December Bride is an American old-time radio situation comedy. It was broadcast on CBS from June 8, 1952, to September 6, 1953, replacing Jack Benny's program. CBS television broadcast a version of the program  1954–1959.

Format
In On the Air: The Encyclopedia of Old-Time Radio, John Dunning described Lily Ruskin, the program's main character, as "the precise opposite of the stereotypical mother-in-law. A widow, Lily was a dear lady in every aspect." Other main characters in the program were Ruth Henshaw, Lily's daughter; Matt Henshaw, Ruth's husband; and their next-door neighbor, Pete Porter.

Lily wrote an advice column for a newspaper, and Matt was an architect.

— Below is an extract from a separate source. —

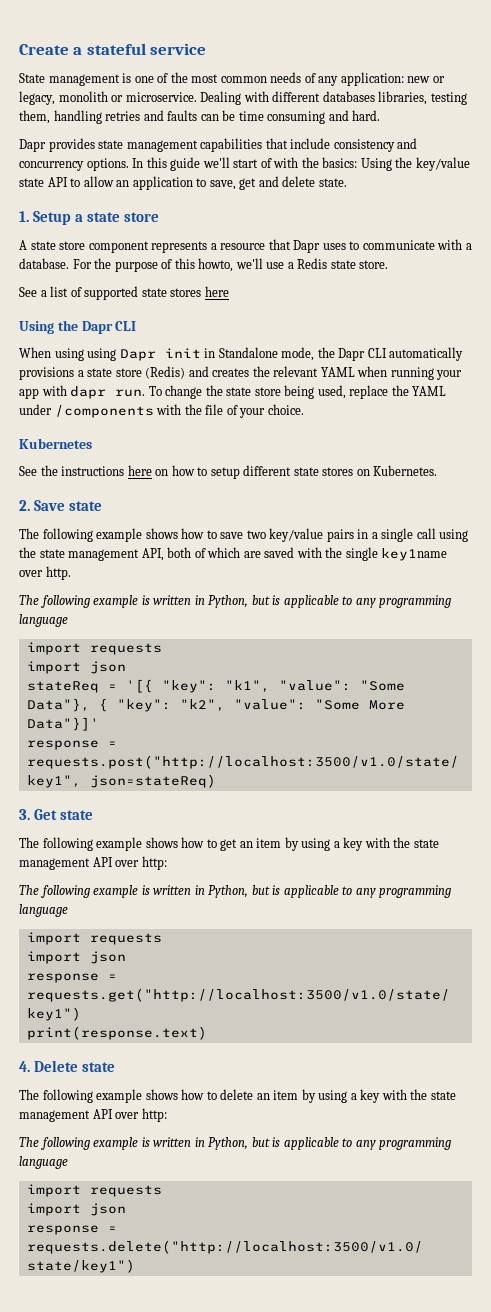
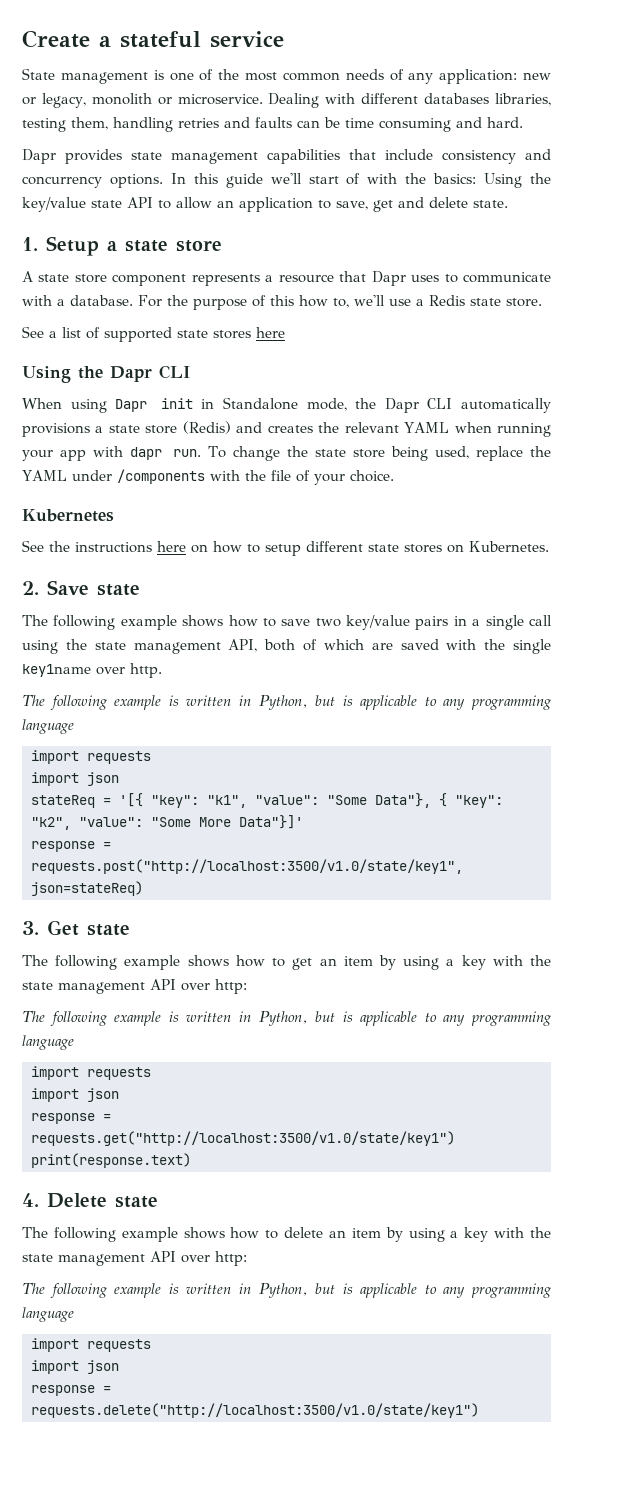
- For the purpose of this howto, we'll use a Redis state store.
+ For the purpose of this how to, we'll use a Redis state store.
- When using using Dapr init in Standalone mode, the Dapr CLI automatically provisions a state store (Redis) and creates the relevant YAML when running your app with dapr run.
+ When using Dapr init in Standalone mode, the Dapr CLI automatically provisions a state store (Redis) and creates the relevant YAML when running your app with dapr run.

In August 1952, December Bride was one of four sustaining CBS radio programs (along with the Steve Allen Show, Gunsmoke, and Horatio Hornblower) carried over into the fall "to test further their commercial potential.

Personnel
The cast of December Bride is shown in the table below.

Source: On the Air: The Encyclopedia of Old-Time Radio (except as noted)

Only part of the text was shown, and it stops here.